Maximize Retirement Plan Contributions

  • If you own a business, consider setting up a retirement plan if you don't already have one. (It doesn't need to actually be funded until you pay your taxes, but allowable contributions will be deductible on this year's return.
  • If you are an employee and your employer has a 401(k), contribute the maximum amount, plus an additional catch up contribution of $5,500 if age 50 or over.
  • If you are employed or self-employed with no retirement plan, you can make a deductible contribution of up to $5,500 a year to a traditional IRA (deduction is sometimes allowed even if you have a plan). Further, there is also an additional catch up contribution of $1,000 if age 50 or over.

Year-End Giving To Reduce Your Potential Estate Tax

  • Charitable contributions.

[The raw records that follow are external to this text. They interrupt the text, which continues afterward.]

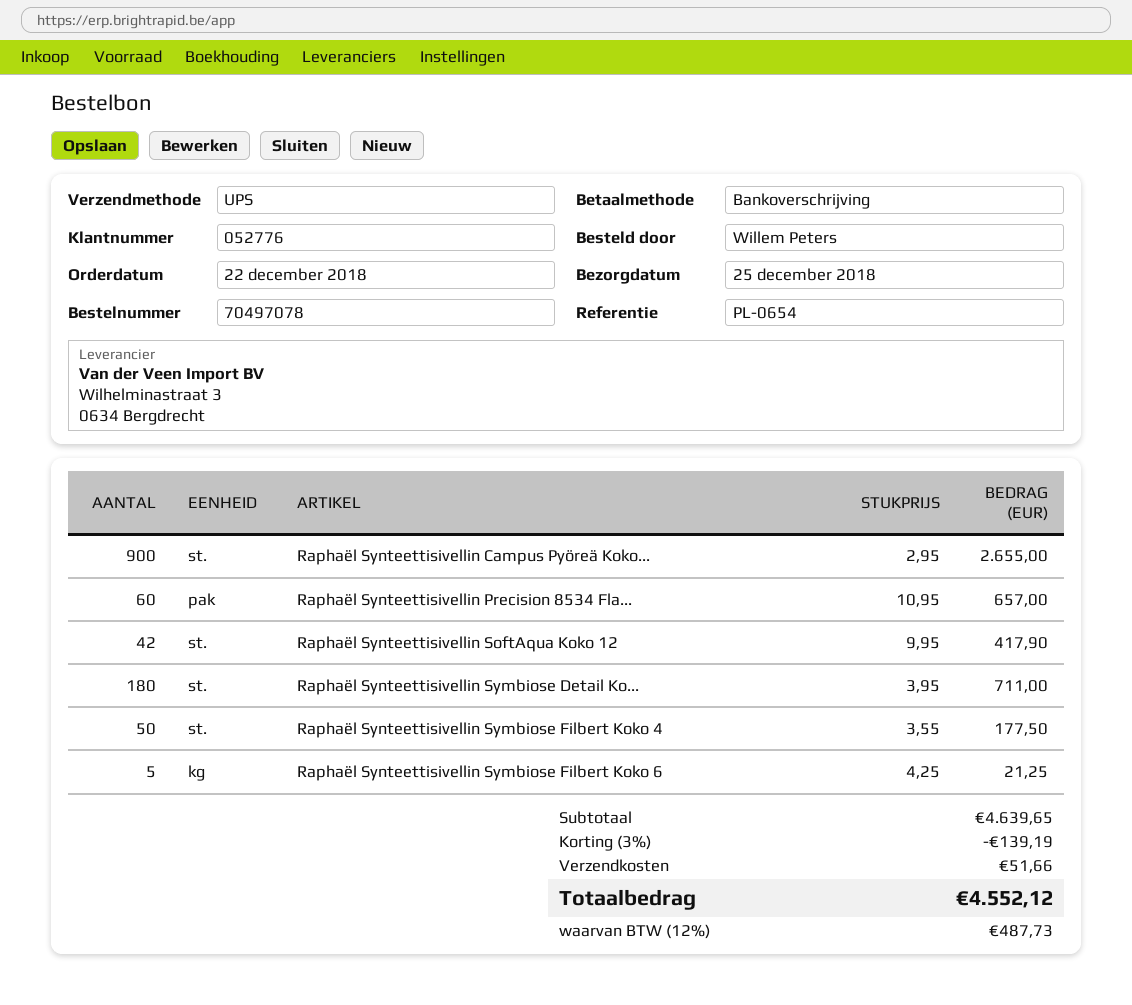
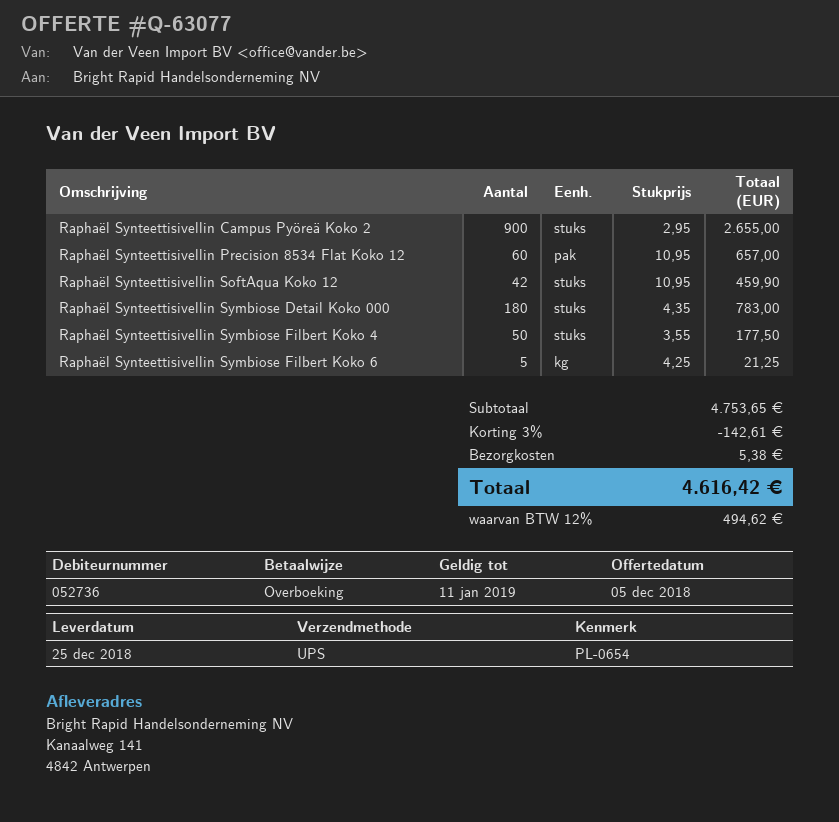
customer number: 052776 -> 052736
Raphaël Synteettisivellin SoftAqua Koko 12: 42 x 9.95 = 417.90 -> 42 x 10.95 = 459.90
Raphaël Synteettisivellin Symbiose Detail Ko...: 180 x 3.95 = 711.00 -> 180 x 4.35 = 783.00
subtotal: 4639.65 -> 4753.65
discount: 3% = 139.19 -> 3% = 142.61
shipping: 51.66 -> 5.38
tax: 12% = 487.73 -> 12% = 494.62
total: 4552.12 -> 4616.42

Making cash or non-cash charitable donations is going to increase your Schedule A deduction so that you could take itemized deduction for your tax instead of standard deduction.

  • Gift Tax. For many, sound estate planning begins with lifetime gifts to family members. In other words, gifts that reduce the donor's assets subject to future estate tax. Such gifts should be made at year-end, during the holiday season, in ways that qualify for exemption from federal gift tax. Gifts to a donee are exempt from the gift tax for amounts up to $14,000 a year per donee.